The Nine Hells are home to some of the most powerful devils in the Lower Planes. But how do they stack up with each other? Find out right here.
It’s time to grab a handbasket, folks, because D&D is going to hell–well, one of them at least, in the upcoming Baldur’s Gate: Descent into Avernus, which takes adventurers from the lofty rooms of Candlekeep into the depths of Avernus, the first layer of the Nine Hells. There they’ll tangle with all manner of infernal friends and fiends. But at the heart of it all is the fallen angel herself, Zariel. But Zariel is only one archduke of Hell…there are seven others, plus an infernal prince that rules over all others and a host of servants who are looking for any opportunity to become a master…
So today, we’re looking at how the devilish movers and shakers of Mordenkainen’s Tome of Foes stack up against one another.
First up is one of the most iconic archdevils in D&D–and the only one to be exiled from the Nine Hells. You might recognize Moloch from the cover of the old 1st Edition Player’s Handbook, which features one of his many statues getting looted by a couple of hapless adventurers. We figure he and Zariel would get along, both of them being exiles for going against the wishes of their masters. Zariel defied the Celestial Council to invade the lower planes, and Moloch schemed against Asmodeus and got taken down like a chump. This exile with little to no power ranks at the bottom of our list.

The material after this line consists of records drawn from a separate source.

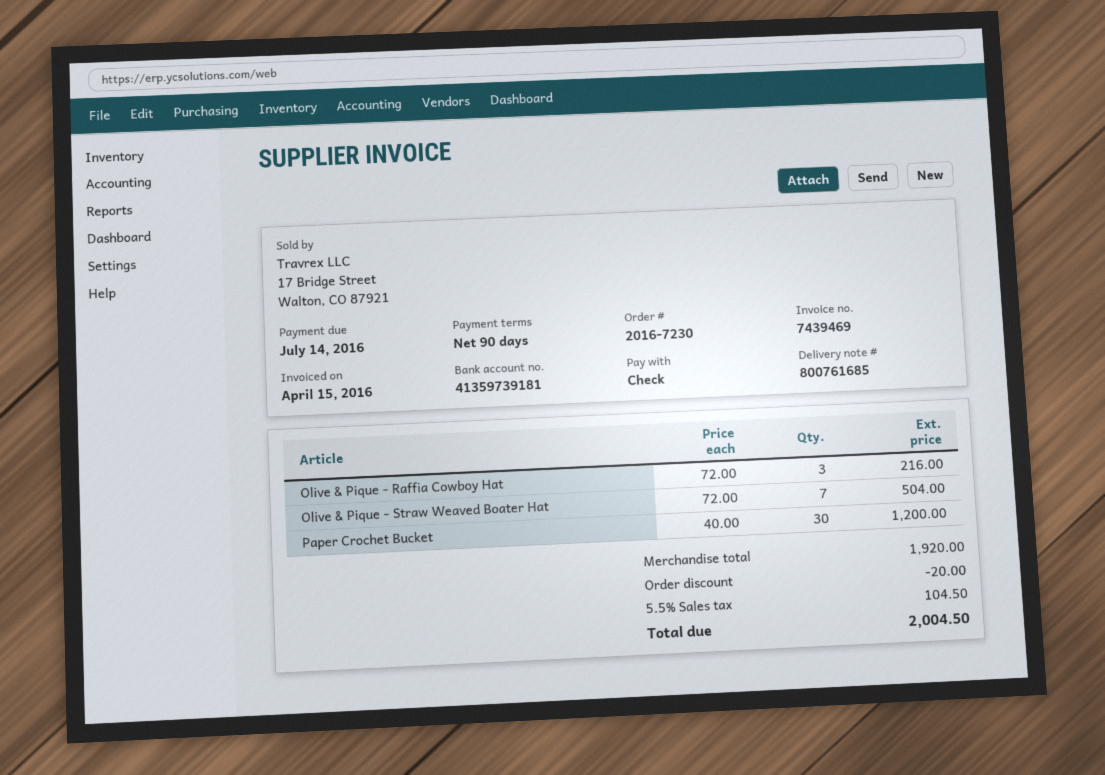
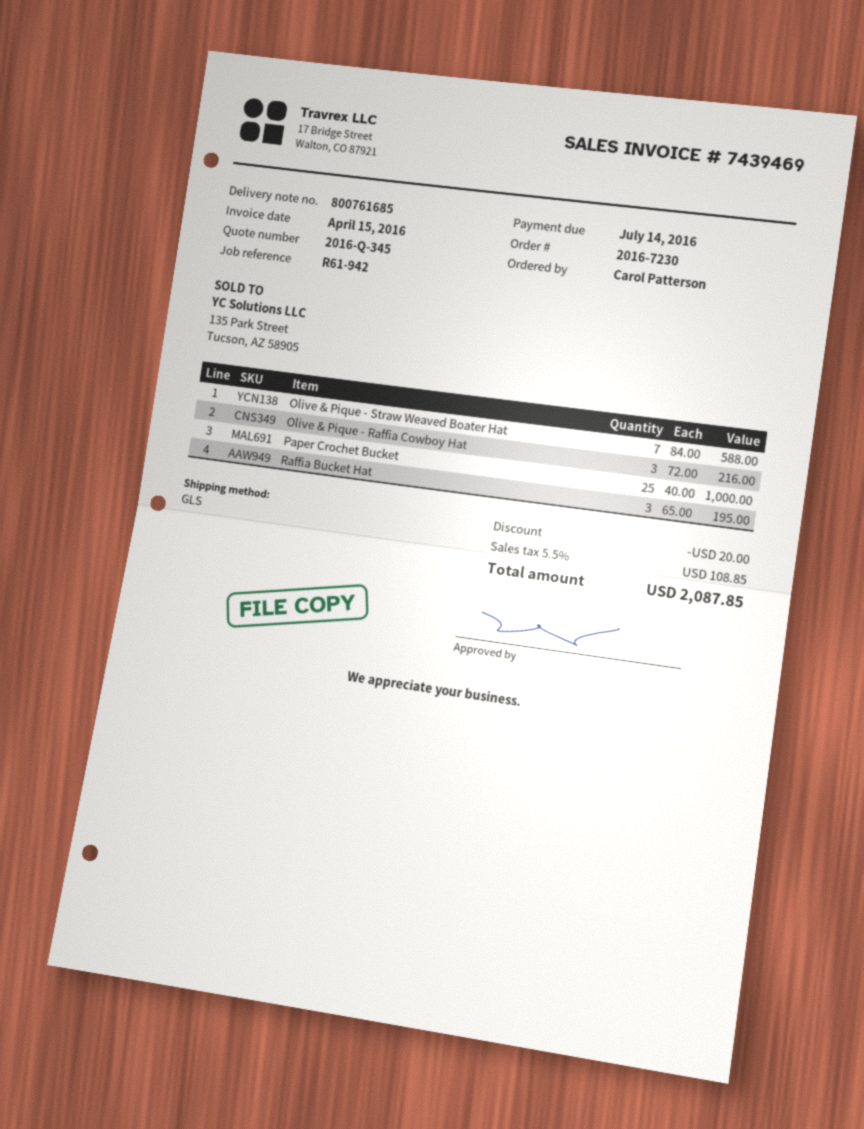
Olive & Pique - Straw Weaved Boater Hat: 7 x 72.00 = 504.00 -> 7 x 84.00 = 588.00
Paper Crochet Bucket: 30 x 40.00 = 1200.00 -> 25 x 40.00 = 1000.00
Raffia Bucket Hat: none -> 3 x 65.00 = 195.00
tax: 5.5% = 104.50 -> 5.5% = 108.85
total: 2004.50 -> 2087.85

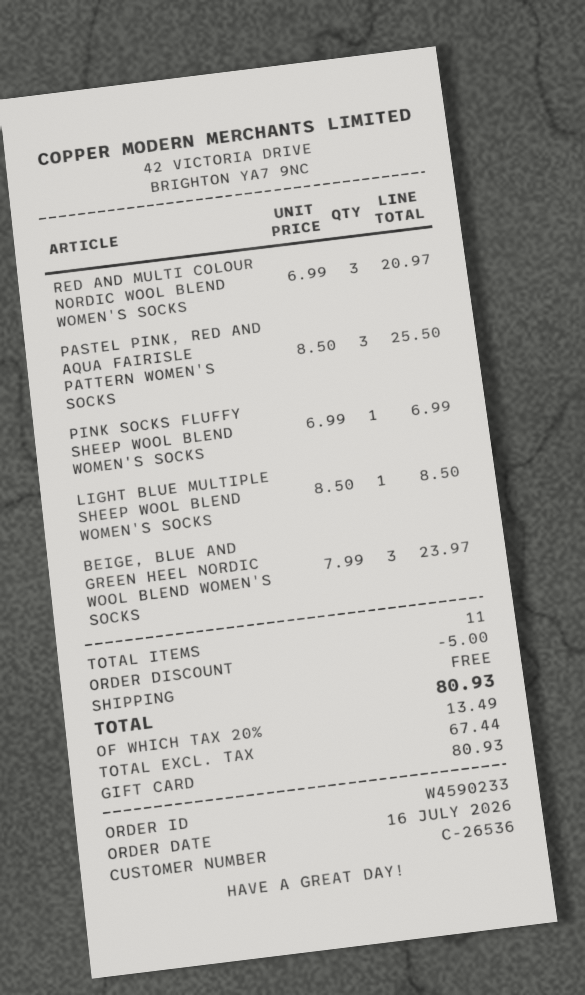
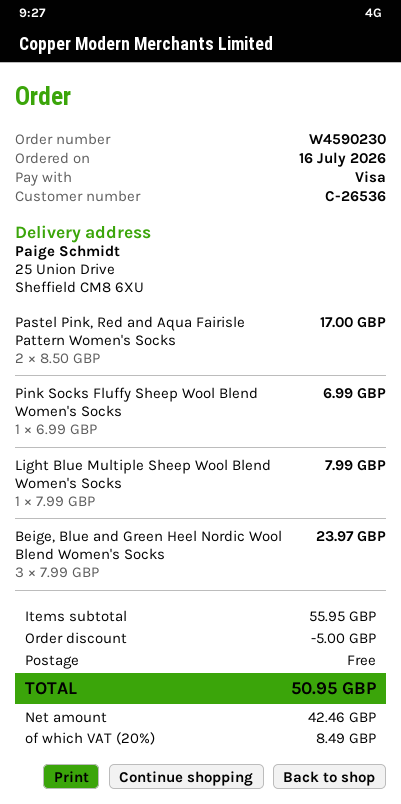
order number: W4590233 -> W4590230
payment method: gift card -> Visa
RED AND MULTI COLOUR NORDIC WOOL BLEND WOMEN'S SOCKS: 3 x 6.99 = 20.97 -> none
PASTEL PINK, RED AND AQUA FAIRISLE PATTERN WOMEN'S SOCKS: 3 x 8.50 = 25.50 -> 2 x 8.50 = 17.00
LIGHT BLUE MULTIPLE SHEEP WOOL BLEND WOMEN'S SOCKS: 1 x 8.50 = 8.50 -> 1 x 7.99 = 7.99
net: 67.44 -> 42.46
tax: 20% = 13.49 -> 20% = 8.49
total: 80.93 -> 50.95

Hutijin still holds power in the Nine Hells, being nearly as powerful as his archduke master, Mephistopheles, the original conjuring cat.
And Hutijin packs quite a wallop, weighing in at a heavy CR21 with some powerful poison attacks. But at the end of the day, Hutijin is still a subservient devil whose loyalty to Mephistopheles is admirable, but that ultimately keeps him from taking the top spot.
Bael is the Bronze General of Duke Mammon, and he cuts an interesting figure across the Hellscape. Bael is not a politically-minded devil, preferring instead the more honest conflict of unending battle. This is where Bael excels–the fiend is an excellent general and his acumen has kept Mammon on his throne in spite of the machinations of others–and yet, in spite of all this, Bael is also called the King of Hell by a small but incredibly gung-ho cult. And he’s also credited with giving the world the Invisibility spell. He and Zariel would probably get along quite well.
Titivilus has wormed his way to very near the top of the ranks. Where the other powerful fiends here have been content to hitch themselves to powerful lords and stay there, Titilvus is a schemer who has clawed his way to the top, becoming Dispater’s most treasured advisor. Wielding his power subtly, Titilvus has convinced his master that there are dozens if not hundreds of schemes and plots against him and that Asmodeus himself is out for Dispater’s head. Dispater in turn has given Titilvus the lion’s share of his responsibilities and has retreated from public life–leaving Titilvus the de facto ruler. This scheming worm is a powerful threat, not to be underestimated.
Geryon is an archdevil of sorts. Locked in conflict for control of Stygia, Geryon is at war with Levistus (who is currently trapped in an icy tomb, courtesy of Asmodeus). As Geryon fights to control all of Stygia, his power grows–and of the devilish movers and shakers in Mordenkainen’s tome of foes, he’s definitely the most powerful. Though by no means does he compare to…
Asmodeus is the undisputed master of the Nine Hells for a reason. Not to be trifled with, and with schemes within schemes, he’s one devil that belongs at the top of any list. He doesn’t have stats in any of the books for a reason–you don’t defeat Asmodeus, you just walk away, if you’re very lucky.